Task to carry out:
In the entries below, find the line with "<p>There's a craziness" and the line with "<p>There's no moral". Reproduce those two lines and every line between them exactly, and nothing more.

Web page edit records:
<<<<

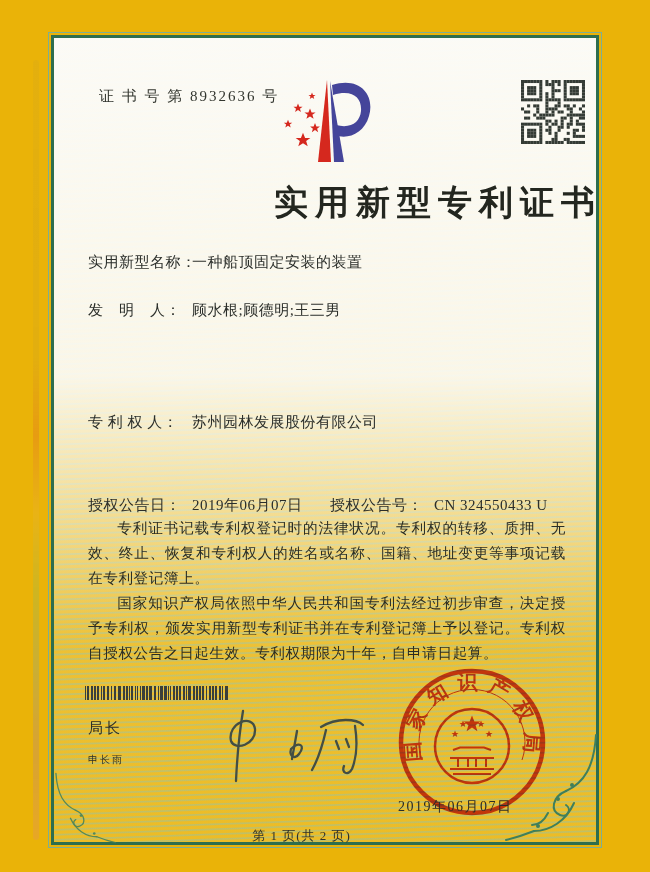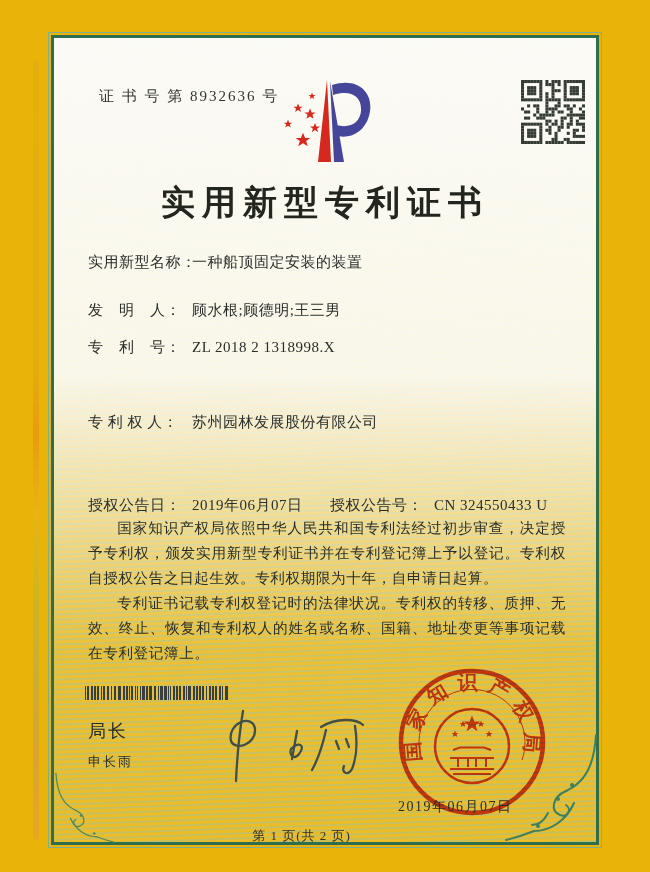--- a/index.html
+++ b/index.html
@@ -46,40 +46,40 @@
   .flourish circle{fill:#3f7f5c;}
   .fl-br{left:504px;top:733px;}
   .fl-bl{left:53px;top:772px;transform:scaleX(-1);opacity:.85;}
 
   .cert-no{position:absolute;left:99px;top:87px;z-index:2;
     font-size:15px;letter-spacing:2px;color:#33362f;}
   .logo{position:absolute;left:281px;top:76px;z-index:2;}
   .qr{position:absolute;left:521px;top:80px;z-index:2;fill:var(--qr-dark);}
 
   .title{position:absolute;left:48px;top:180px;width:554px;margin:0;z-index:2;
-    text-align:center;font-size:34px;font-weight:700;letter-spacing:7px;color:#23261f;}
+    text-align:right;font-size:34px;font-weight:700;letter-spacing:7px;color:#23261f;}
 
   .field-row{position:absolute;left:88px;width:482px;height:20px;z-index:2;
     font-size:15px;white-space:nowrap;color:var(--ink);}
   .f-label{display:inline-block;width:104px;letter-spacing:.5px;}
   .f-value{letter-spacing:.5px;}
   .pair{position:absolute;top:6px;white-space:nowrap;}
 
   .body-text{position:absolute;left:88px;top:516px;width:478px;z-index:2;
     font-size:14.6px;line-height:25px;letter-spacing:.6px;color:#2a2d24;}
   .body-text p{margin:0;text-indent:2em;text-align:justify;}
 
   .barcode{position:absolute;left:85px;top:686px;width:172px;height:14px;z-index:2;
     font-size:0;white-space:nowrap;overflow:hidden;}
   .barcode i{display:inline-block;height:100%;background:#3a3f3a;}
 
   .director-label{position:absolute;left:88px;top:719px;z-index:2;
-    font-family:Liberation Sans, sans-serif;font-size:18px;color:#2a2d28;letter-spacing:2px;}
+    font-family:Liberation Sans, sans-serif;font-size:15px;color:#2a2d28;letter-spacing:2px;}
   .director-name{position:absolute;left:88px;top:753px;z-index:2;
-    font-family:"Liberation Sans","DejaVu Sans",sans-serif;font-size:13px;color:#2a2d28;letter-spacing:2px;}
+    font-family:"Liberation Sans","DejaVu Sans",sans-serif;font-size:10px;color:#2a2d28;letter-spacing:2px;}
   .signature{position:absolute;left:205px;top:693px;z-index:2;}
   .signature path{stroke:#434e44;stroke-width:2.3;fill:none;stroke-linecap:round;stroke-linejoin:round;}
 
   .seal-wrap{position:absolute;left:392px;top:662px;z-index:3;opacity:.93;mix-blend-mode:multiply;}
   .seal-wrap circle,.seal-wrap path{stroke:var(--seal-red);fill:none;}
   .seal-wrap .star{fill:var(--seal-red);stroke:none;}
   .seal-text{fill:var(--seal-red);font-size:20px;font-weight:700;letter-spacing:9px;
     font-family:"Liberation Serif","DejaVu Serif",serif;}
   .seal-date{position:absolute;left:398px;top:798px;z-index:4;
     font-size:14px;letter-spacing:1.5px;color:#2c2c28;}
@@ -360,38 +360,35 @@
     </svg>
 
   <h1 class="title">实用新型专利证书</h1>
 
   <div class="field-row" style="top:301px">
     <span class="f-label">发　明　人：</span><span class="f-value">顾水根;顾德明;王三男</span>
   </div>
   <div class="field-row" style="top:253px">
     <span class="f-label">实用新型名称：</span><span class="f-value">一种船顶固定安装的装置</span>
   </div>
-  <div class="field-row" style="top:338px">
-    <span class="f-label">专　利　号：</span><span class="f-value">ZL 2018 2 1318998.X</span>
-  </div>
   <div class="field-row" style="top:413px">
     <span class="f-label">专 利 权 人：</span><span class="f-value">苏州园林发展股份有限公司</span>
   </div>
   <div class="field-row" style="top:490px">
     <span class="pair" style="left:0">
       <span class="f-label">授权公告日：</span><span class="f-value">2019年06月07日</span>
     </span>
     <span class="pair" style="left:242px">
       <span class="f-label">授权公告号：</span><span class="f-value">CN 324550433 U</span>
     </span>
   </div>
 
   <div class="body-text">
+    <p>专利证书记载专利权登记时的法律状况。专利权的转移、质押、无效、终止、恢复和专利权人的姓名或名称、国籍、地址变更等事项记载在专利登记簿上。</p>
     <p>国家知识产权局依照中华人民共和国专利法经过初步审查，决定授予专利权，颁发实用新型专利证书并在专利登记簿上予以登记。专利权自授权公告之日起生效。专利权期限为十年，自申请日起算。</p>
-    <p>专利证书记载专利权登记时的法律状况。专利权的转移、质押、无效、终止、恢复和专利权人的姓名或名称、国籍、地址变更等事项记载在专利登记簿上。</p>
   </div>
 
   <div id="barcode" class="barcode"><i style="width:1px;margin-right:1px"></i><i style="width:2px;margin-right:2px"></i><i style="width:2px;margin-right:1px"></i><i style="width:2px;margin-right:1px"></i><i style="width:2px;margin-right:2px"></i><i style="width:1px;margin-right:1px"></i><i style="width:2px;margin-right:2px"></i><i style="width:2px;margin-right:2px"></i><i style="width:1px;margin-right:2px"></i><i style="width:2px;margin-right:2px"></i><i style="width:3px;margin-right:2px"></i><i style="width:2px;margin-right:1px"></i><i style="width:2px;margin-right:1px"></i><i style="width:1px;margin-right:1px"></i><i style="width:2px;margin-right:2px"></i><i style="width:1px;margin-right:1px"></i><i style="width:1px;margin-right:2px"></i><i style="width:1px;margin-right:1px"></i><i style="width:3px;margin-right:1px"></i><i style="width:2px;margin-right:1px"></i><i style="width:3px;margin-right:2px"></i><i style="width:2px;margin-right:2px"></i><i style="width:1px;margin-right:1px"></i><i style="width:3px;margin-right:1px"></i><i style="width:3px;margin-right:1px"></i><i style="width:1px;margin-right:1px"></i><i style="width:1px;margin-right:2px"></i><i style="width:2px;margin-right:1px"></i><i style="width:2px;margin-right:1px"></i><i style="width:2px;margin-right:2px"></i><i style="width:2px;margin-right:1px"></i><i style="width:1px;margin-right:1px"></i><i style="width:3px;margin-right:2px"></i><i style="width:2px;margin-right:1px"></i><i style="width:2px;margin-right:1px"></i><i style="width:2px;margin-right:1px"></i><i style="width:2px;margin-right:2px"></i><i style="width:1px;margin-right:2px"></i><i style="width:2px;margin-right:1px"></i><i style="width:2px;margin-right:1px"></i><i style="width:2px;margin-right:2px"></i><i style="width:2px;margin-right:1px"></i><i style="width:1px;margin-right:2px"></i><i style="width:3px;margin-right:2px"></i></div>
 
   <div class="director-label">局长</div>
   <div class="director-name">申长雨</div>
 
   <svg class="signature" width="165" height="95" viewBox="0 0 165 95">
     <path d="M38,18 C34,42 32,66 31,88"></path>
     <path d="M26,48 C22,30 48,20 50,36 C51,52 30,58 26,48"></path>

>>>>
<<<<

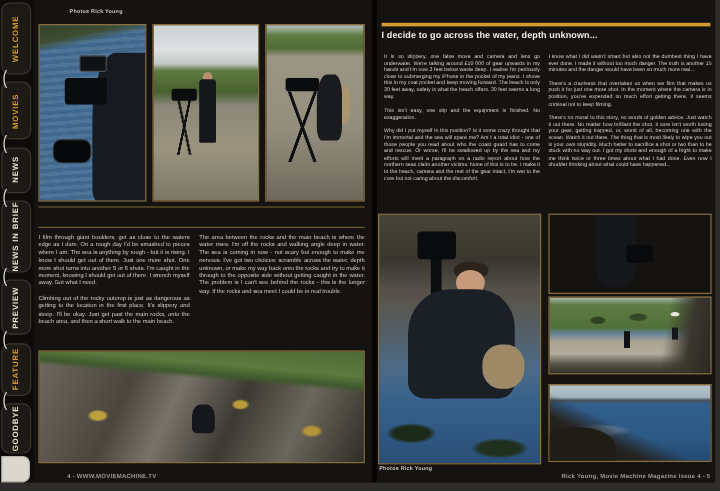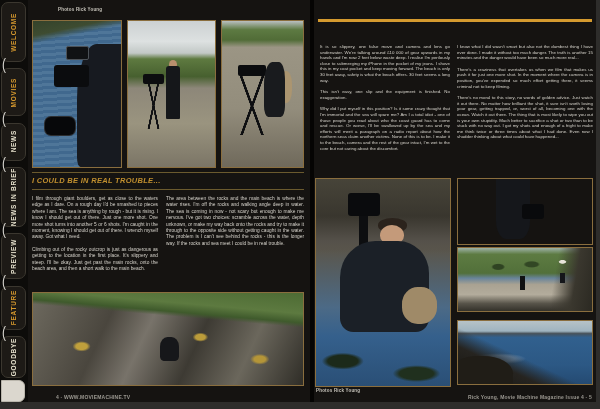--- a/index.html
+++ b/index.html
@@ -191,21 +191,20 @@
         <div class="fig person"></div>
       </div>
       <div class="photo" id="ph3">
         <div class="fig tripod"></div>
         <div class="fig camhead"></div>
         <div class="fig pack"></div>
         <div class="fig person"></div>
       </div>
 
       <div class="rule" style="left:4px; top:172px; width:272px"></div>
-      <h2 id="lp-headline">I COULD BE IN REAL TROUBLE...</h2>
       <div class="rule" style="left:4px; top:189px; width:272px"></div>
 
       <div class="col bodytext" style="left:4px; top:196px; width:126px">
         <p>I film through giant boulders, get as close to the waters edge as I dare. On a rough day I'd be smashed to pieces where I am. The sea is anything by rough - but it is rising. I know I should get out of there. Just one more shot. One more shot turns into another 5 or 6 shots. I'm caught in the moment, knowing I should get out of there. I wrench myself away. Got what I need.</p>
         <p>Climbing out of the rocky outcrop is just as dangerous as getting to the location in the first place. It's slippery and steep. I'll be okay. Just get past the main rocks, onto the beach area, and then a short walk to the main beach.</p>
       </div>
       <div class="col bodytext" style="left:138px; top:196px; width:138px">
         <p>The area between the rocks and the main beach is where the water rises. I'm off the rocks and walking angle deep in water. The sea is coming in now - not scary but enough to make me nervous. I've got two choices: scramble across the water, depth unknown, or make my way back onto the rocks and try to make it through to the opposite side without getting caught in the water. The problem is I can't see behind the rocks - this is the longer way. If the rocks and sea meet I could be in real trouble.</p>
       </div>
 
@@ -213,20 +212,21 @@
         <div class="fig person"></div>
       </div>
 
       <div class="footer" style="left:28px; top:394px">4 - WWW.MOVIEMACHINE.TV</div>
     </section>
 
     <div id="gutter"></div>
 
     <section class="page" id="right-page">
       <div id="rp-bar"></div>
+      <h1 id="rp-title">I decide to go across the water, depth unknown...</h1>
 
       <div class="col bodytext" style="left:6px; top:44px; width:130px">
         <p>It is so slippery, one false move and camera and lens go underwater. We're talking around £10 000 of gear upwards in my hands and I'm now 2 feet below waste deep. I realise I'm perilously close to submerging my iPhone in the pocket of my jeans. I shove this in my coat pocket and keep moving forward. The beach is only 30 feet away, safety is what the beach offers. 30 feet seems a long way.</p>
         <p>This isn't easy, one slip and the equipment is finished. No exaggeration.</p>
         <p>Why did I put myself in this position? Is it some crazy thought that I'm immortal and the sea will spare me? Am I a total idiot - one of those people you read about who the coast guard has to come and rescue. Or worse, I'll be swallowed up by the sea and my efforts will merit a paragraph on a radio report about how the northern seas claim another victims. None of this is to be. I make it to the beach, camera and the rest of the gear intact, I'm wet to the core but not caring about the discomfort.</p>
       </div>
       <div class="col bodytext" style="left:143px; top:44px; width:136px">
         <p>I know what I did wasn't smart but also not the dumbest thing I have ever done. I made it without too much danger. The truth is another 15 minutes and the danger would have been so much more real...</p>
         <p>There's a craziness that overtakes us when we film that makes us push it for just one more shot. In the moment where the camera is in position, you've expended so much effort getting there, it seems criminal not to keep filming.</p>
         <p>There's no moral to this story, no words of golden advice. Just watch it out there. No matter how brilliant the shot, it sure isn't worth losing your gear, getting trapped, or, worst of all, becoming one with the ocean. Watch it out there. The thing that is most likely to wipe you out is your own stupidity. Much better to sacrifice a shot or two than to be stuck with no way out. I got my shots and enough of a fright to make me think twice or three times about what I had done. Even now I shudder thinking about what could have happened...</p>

>>>>
<<<<

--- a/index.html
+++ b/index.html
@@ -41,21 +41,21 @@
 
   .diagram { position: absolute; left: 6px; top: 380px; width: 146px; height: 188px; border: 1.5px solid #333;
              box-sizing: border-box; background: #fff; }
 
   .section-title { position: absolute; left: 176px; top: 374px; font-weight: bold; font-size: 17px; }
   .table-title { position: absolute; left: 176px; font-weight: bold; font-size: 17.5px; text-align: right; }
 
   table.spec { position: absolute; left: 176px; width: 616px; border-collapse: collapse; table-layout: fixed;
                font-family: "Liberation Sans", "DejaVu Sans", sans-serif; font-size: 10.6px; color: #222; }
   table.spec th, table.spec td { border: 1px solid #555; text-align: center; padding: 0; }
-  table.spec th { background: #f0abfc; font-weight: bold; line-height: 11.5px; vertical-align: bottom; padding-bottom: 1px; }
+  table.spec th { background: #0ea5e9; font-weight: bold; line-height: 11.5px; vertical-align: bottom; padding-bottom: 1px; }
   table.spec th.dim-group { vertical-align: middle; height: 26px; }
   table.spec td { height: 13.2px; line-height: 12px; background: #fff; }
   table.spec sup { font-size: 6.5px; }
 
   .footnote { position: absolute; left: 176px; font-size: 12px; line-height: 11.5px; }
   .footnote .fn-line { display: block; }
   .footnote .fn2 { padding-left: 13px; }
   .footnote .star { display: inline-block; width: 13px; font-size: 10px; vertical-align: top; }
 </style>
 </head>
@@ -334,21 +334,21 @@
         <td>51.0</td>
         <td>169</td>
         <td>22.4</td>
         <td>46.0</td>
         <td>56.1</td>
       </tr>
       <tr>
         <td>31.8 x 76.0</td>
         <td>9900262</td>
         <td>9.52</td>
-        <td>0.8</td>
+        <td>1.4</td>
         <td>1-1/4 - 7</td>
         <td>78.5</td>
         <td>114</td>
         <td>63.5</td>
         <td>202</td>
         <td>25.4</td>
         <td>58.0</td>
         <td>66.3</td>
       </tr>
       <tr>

>>>>

Solution:
         <p>There's a craziness that overtakes us when we film that makes us push it for just one more shot. In the moment where the camera is in position, you've expended so much effort getting there, it seems criminal not to keep filming.</p>
         <p>There's no moral to this story, no words of golden advice. Just watch it out there. No matter how brilliant the shot, it sure isn't worth losing your gear, getting trapped, or, worst of all, becoming one with the ocean. Watch it out there. The thing that is most likely to wipe you out is your own stupidity. Much better to sacrifice a shot or two than to be stuck with no way out. I got my shots and enough of a fright to make me think twice or three times about what I had done. Even now I shudder thinking about what could have happened...</p>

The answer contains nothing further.